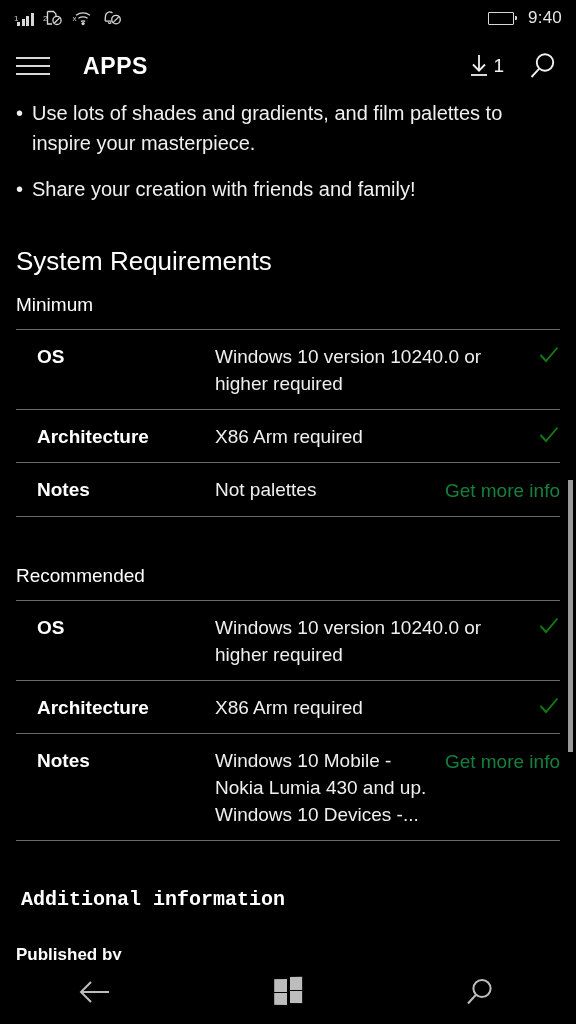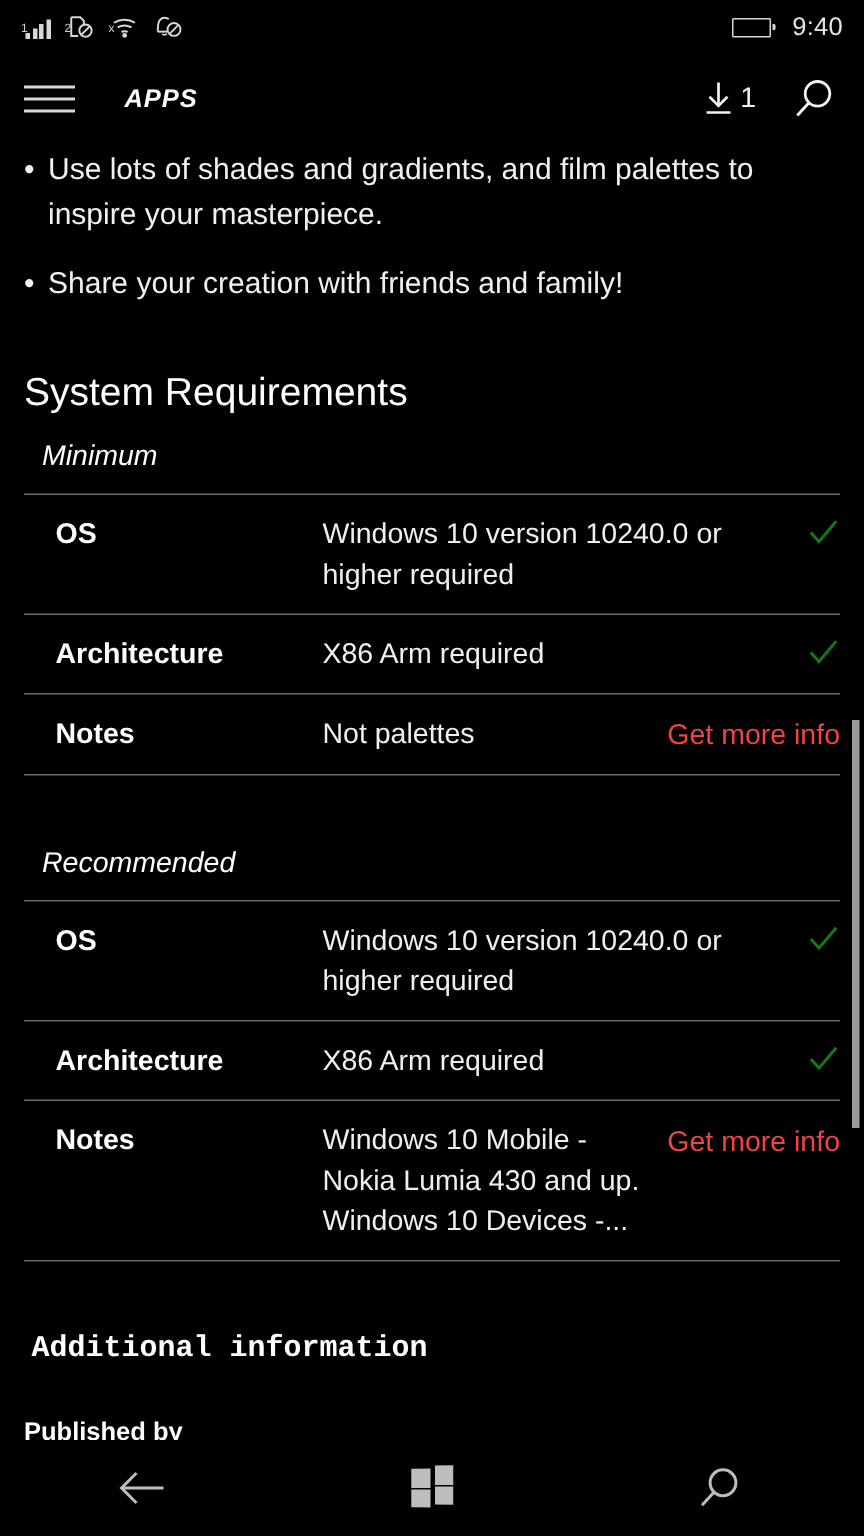--- a/index.html
+++ b/index.html
@@ -115,25 +115,24 @@
     box-sizing: border-box;
     cursor: pointer;
   }
   .hamburger span {
     display: block;
     height: 2px;
     background: #d9d9d9;
     width: 100%;
   }
   .app-title {
-    font-size: 17px;
+    font-size: 23px;
     font-weight: bold;
     letter-spacing: 0.6px;
     margin-left: 33px;
-    font-style: italic;
   }
   .header-actions {
     margin-left: auto;
     display: flex;
     align-items: center;
     gap: 24px;
   }
   .dl-wrap {
     display: flex;
     align-items: center;
@@ -175,23 +174,22 @@
     color: #ffffff;
     margin: 40px 0 0 0;
     padding: 0 16px;
     line-height: 34px;
   }
   .sub-title {
     font-size: 19px;
     font-weight: normal;
     color: #ffffff;
     padding: 0 16px;
-    margin: 14px 0 0 12px;
+    margin: 14px 0 0 0;
     line-height: 26px;
-    font-style: italic;
   }
 
   .req-table {
     margin-top: 11px;
     padding: 0 16px;
   }
   .rule {
     height: 1px;
     background: #6a6a6a;
     width: 100%;
@@ -220,21 +218,21 @@
   }
   .req-end {
     flex: 0 0 auto;
     margin-left: auto;
     display: flex;
     align-items: flex-start;
     padding-top: 1px;
   }
   .req-link {
     font-size: 19px;
-    color: #ef4444;
+    color: #15803d;
     line-height: 27px;
     cursor: pointer;
     white-space: nowrap;
   }
   .check {
     width: 22px;
     height: 22px;
     display: block;
   }
   .spacer-block { height: 32px; }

- - - - - - -

> **PROBLEM TO WORK ON**:
Copy out all lines of the listing above that include "weight".

> **RESPONSE TO THE TASK**:
     font-weight: bold;
     font-weight: normal;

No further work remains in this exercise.